Non così circoscritto è però il fenomeno, più generale rispetto a quello delle singole sette, della diffusione di una “nuova religiosità”, che colpisce anche molti cattolici, spesso inavvertitamente; nuova religiosità che consiste non nell’abbandonare la religione cattolica per aderire ad un nuovo movimento religioso, ma semplicemente nell’accettare credenze proposte da un ambiente di “nuova religiosità diffusa” veicolata dai più svariati mezzi di comunicazione o da attività che a prima vista sembrano innocue.
Modalità di questa irruzione di nuove concezioni del mondo nella nostra cultura se ne trovano ovunque. Consideriamo per esempio quell’insieme di proposte e possibilità offerte a giovani e meno giovani che vanno dal film sui Samurai alla palestra di arti marziali. Esse tendono a mitizzare una visione del mondo che ci viene proposta dall’Oriente e che indubbiamente ha un fascino tutto particolare, che colpisce di preferenza giovani con tendenze che potremmo definire genericamente di destra, proponendo la figura dell’uomo imperturbabile, dall’assoluta padronanza del suo fisico e dominatore di tutte le sue passioni.
Sull’altro versante stanno le idee diffuse nella società – che invece sembrano colpire preferenzialmente giovani con tendenze che potremmo definire genericamente di sinistra – sul pacifismo, sull’uguaglianza e fratellanza, sulla tolleranza di tutto e di tutti e ad ogni costo, dimenticando che il rispetto alla persona non va confuso con il rispetto degli errori che questa persona può veicolare.
Tutte idee, queste, che favoriscono il distacco da una concezione di verità certa e un convincimento, al contrario, che tutto può e deve essere messo in discussione; da qui deriva il disgusto per il dogma, l’idea secondo la quale la verità scaturisce dal dialogo, eccetera.
In questi ultimi tempi poi c’è un dilagare (troppo massiccio per non destare il sospetto che non sia manipolato) di interesse per tutto ciò che è magico o che può essere, spesso anche a sproposito, ricondotto al magico: e così si mescolano le apparizioni e le lacrime della Madonna, vere o presunte, con le ricette del mago Otelma, e gli stessi argomenti si ritrovano accostati sia nelle librerie che nelle stesse trasmissioni televisive, durante le quali vediamo seduti fianco a fianco i più diversi personaggi, dalla fattucchiera all’esorcista.
Con gli esempi si può continuare, e ognuno di noi può verificare come i vari errori presenti nella mentalità moderna possano condurre ad una simpatia nei confronti di uno dei tipi diversi di nuovi movimenti religiosi o magici e magari inducano un cattolico, o una persona che si crede tale, ad affiancare, a convinzioni più o meno accettate dalla visione cattolica, altre che invece sono assolutamente incompatibili con essa.
Massimo Introvigne, per spiegare il concetto di nuova religiosità, dice che essa «consiste in un ambiente, in un clima, in una serie di tendenze alternative rispetto alla religione così come viene intesa nelle chiese più antiche e maggioritarie.
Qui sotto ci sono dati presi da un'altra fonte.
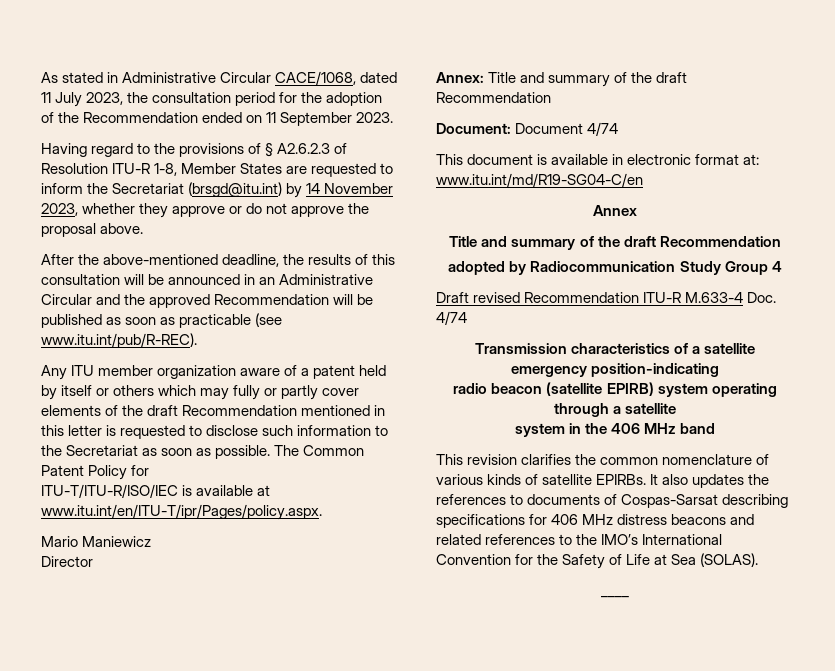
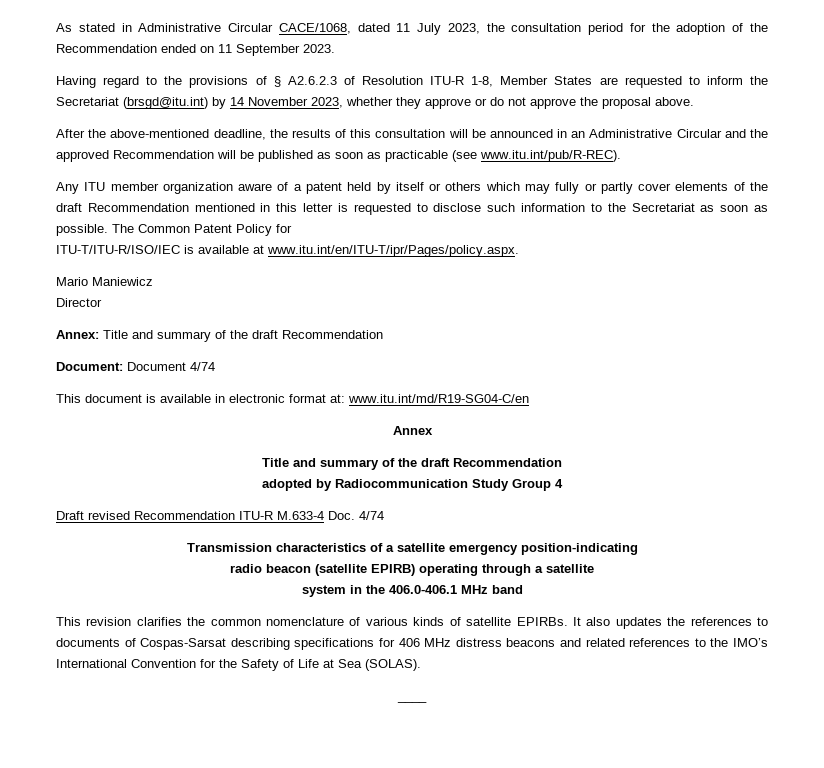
- radio beacon (satellite EPIRB) system operating through a satellite
+ radio beacon (satellite EPIRB) operating through a satellite
- system in the 406 MHz band
+ system in the 406.0-406.1 MHz band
Il concetto di “nuova religiosità” è affine, in questo senso, a quello che gli studiosi anglosassoni chiamano cultic milieu: un mondo fatto di case editrici, di librerie (si pensi alle librerie esoteriche e occultistiche, ormai presenti nelle principali città italiane), di giovani “in ricerca”, di tesi eterodosse ma di moda (dalla reincarnazione alla credenza negli extraterrestri), che coinvolge anche persone che rimangono nelle chiese o comunità maggioritarie, o che formalmente non aderiscono ad alcuna denominazione religiosa».
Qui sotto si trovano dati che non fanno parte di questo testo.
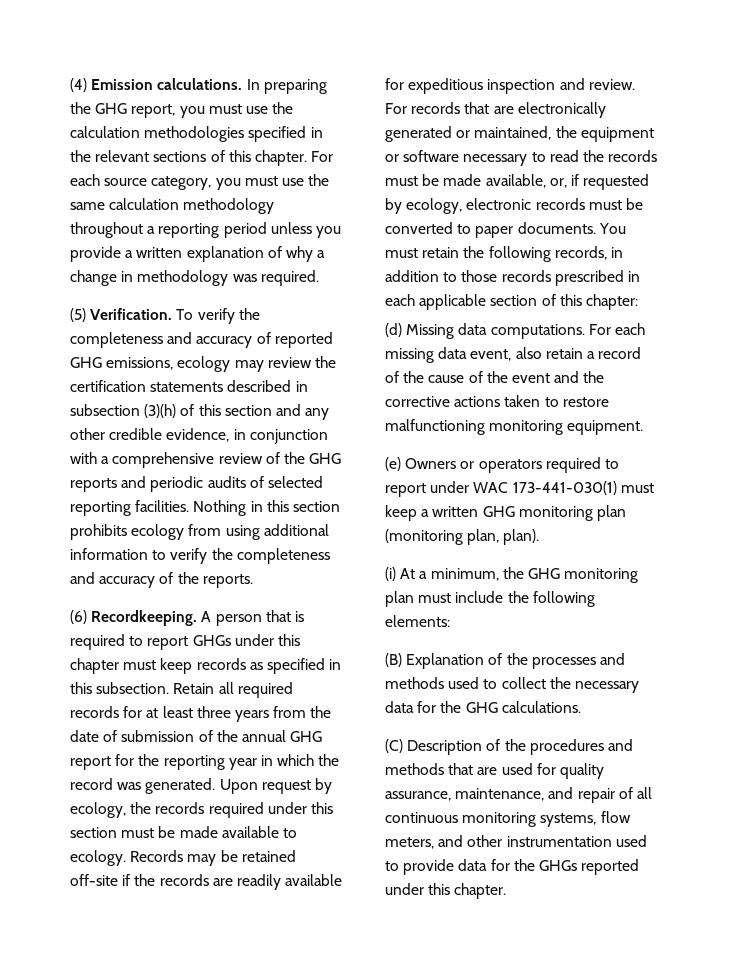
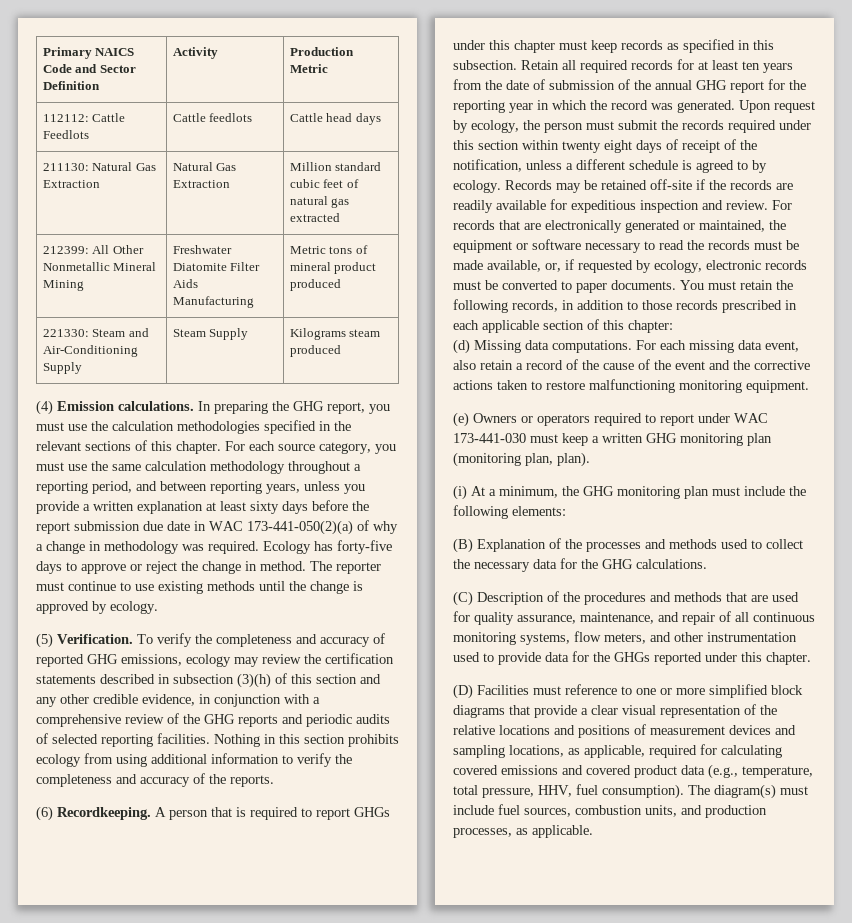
+ Primary NAICS Code and Sector Definition | Activity | Production Metric
+ 112112: Cattle Feedlots | Cattle feedlots | Cattle head days
+ 211130: Natural Gas Extraction | Natural Gas Extraction | Million standard cubic feet of natural gas extracted
+ 212399: All Other Nonmetallic Mineral Mining | Freshwater Diatomite Filter Aids Manufacturing | Metric tons of mineral product produced
+ 221330: Steam and Air-Conditioning Supply | Steam Supply | Kilograms steam produced
- For each source category, you must use the same calculation methodology throughout a reporting period unless you provide a written explanation of why a change in methodology was required.
+ For each source category, you must use the same calculation methodology throughout a reporting period, and between reporting years, unless you provide a written explanation at least sixty days before the report submission due date in WAC 173-441-050(2)(a) of why a change in methodology was required. Ecology has forty-five days to approve or reject the change in method. The reporter must continue to use existing methods until the change is approved by ecology.
- Retain all required records for at least three years from the date of submission of the annual GHG report for the reporting year in which the record was generated.
+ Retain all required records for at least ten years from the date of submission of the annual GHG report for the reporting year in which the record was generated.
- Upon request by ecology, the records required under this section must be made available to ecology.
+ Upon request by ecology, the person must submit the records required under this section within twenty eight days of receipt of the notification, unless a different schedule is agreed to by ecology.
- (e) Owners or operators required to report under WAC 173-441-030(1) must keep a written GHG monitoring plan (monitoring plan, plan).
+ (e) Owners or operators required to report under WAC 173-441-030 must keep a written GHG monitoring plan (monitoring plan, plan).
+ (D) Facilities must reference to one or more simplified block diagrams that provide a clear visual representation of the relative locations and positions of measurement devices and sampling locations, as applicable, required for calculating covered emissions and covered product data (e.g., temperature, total pressure, HHV, fuel consumption). The diagram(s) must include fuel sources, combustion units, and production processes, as applicable.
Allora non ci si meraviglia quando si scopre che circa un terzo degli studenti delle scuole medie superiori, in Italia, crede nella reincarnazione. Il sondaggio è stato condotto dal CESNUR (Centro Studi sulle Nuove Religioni) in varie città italiane, tramite un questionario in cui si verificava preventivamente che gli studenti sapessero che cosa è la reincarnazione: questo naturalmente per avere una certa attendibilità dei risultati.
Io personalmente ho condotto questa ricerca nella nostra Diocesi raccogliendo le risposte di più di mille studenti. Ebbene, oltre un terzo degli interpellati, in misura cioè anche leggermente superiore rispetto ai sondaggi svolti in altre città, ha risposto che crede nella possibilità che l’uomo dopo la morte riprenda altri corpi e riviva altre vite. Inutile aggiungere che la dottrina della reincarnazione è totalmente incompatibile con la religione cattolica, anzi essa è considerata dai sociologi non un indicatore, ma l’indicatore principale di nuova religiosità, come tiene a precisare anche mons. Giuseppe Casale, vescovo di Foggia e presidente del CESNUR, nella sua lettera pastorale “Nuova religiosità e nuova evangelizzazione”.
Il problema dunque esiste, è piuttosto consistente, occorre prenderne atto, occorre studiarlo, non foss’altro che per decidere se sia un pericolo o una benedizione, se sia una sfida o un aiuto al senso religioso degli italiani che il relativismo e il razionalismo sembrava dovessero annientare.
Ma se c’è chi non vuole vedere questo nuovo “spettro che si aggira per l’Europa, anzi per il mondo intero”, c’è anche chi lo ha individuato molto bene: mi riferisco innanzitutto alla più alta gerarchia della Chiesa che, nel Concistoro Straordinario tenutosi in Vaticano dal 4 al 7 aprile 1993, ha indicato questo tema, accanto a quello delle minacce alla vita e dell’aborto, come una delle due grandi priorità pastorali per gli anni Novanta. La relazione, interessante e utilissima, che a questo Concistoro ha tenuto il cardinale Arinze, Presidente del Pontificio Consiglio per il Dialogo Inter-Religioso, è pubblicata integralmente in appendice a La questione della nuova religiosità di Massimo Introvigne.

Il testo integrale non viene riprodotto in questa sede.